Re: [PATCH v1] convert: add "status=delayed" to filter process protocol

Jakub Narębski <jnareb@xxxxxxxxx> · Wed, 11 Jan 2017 15:53:27 +0100

W dniu 11.01.2017 o 11:20, Lars Schneider pisze: 
> On 10 Jan 2017, at 23:11, Jakub Narębski <jnareb@xxxxxxxxx> wrote:
>> W dniu 09.01.2017 o 00:42, Junio C Hamano pisze:
>>> larsxschneider@xxxxxxxxx writes:
>>>> From: Lars Schneider <larsxschneider@xxxxxxxxx>
>>>>
>>>> Some `clean` / `smudge` filters might require a significant amount of
>>>> time to process a single blob.
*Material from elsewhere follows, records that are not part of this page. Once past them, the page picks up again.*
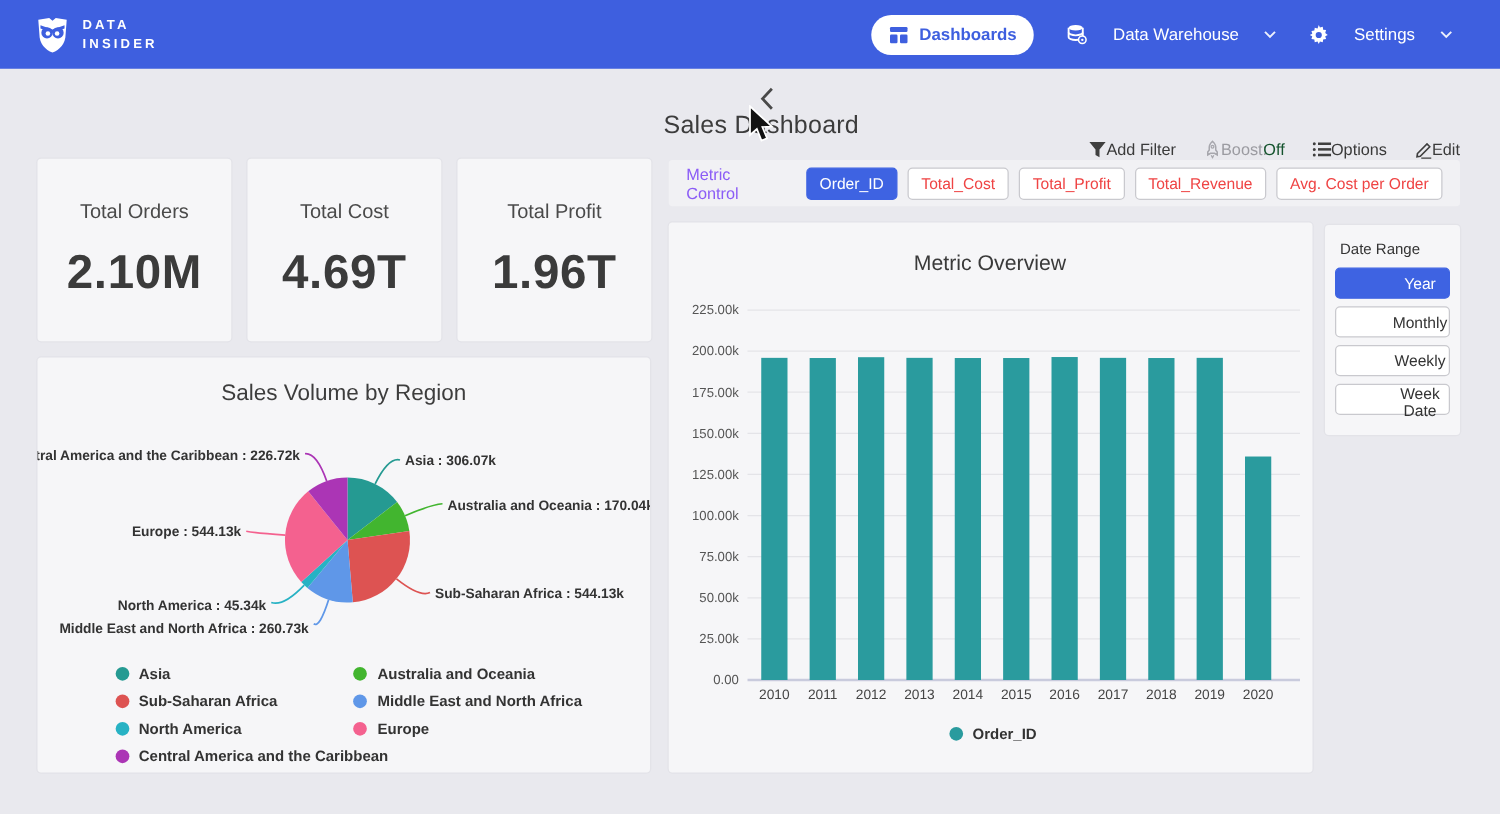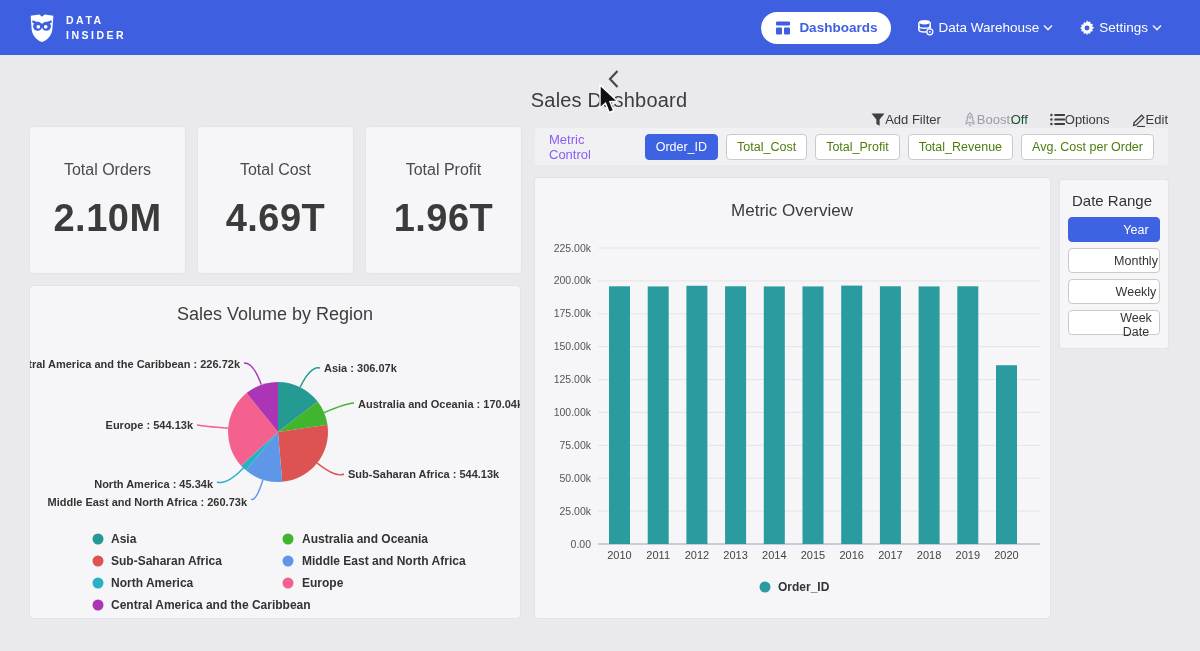"Data Warehouse" .topnav-item { gap: 4px -> 20px }
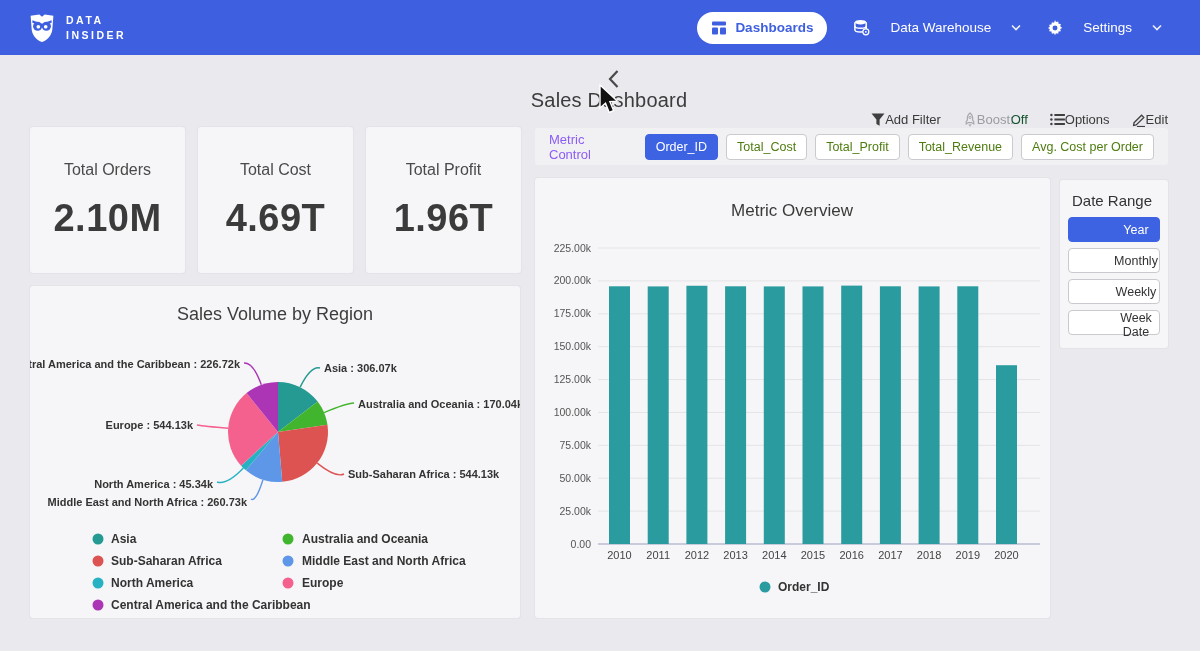"Total_Cost" .chip { color: #4d7c0f -> #ef4444 }
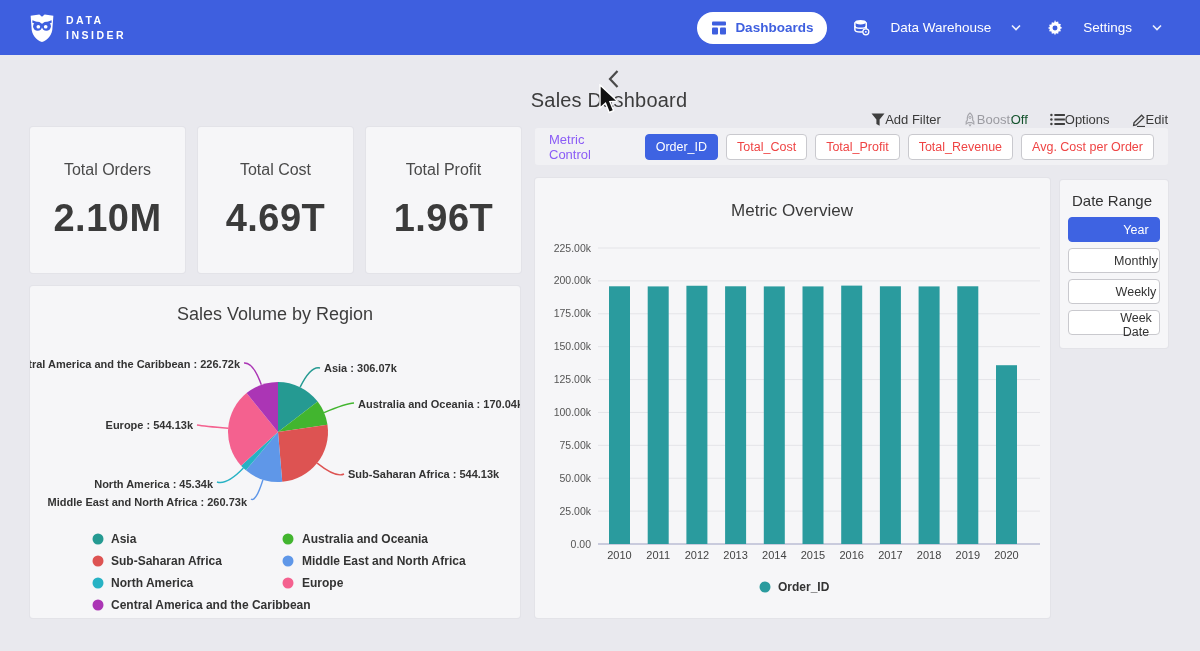"Date Range" .daterange-label { font-size: 15px -> 12px }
During this process the Git checkout
>>>> operation is blocked and Git needs to wait until the filter is done to
>>>> continue with the checkout.
>>
>> Lars, what is expected use case for this feature; that is when do you
>> think this problem may happen?  Is it something that happened IRL?
> 
> Yes, this problem happens every day with filters that perform network
> requests (e.g. GitLFS). 

Do I understand it correctly that the expected performance improvement
thanks to this feature is possible only if there is some amount of
parallelism and concurrency in the filter?  That is, filter can be sending
one blob to Git while processing other one, or filter can be fetching blobs
in parallel.

This means that filter process works as a kind of (de)multiplexer for
fetching and/or processing blob contents, I think.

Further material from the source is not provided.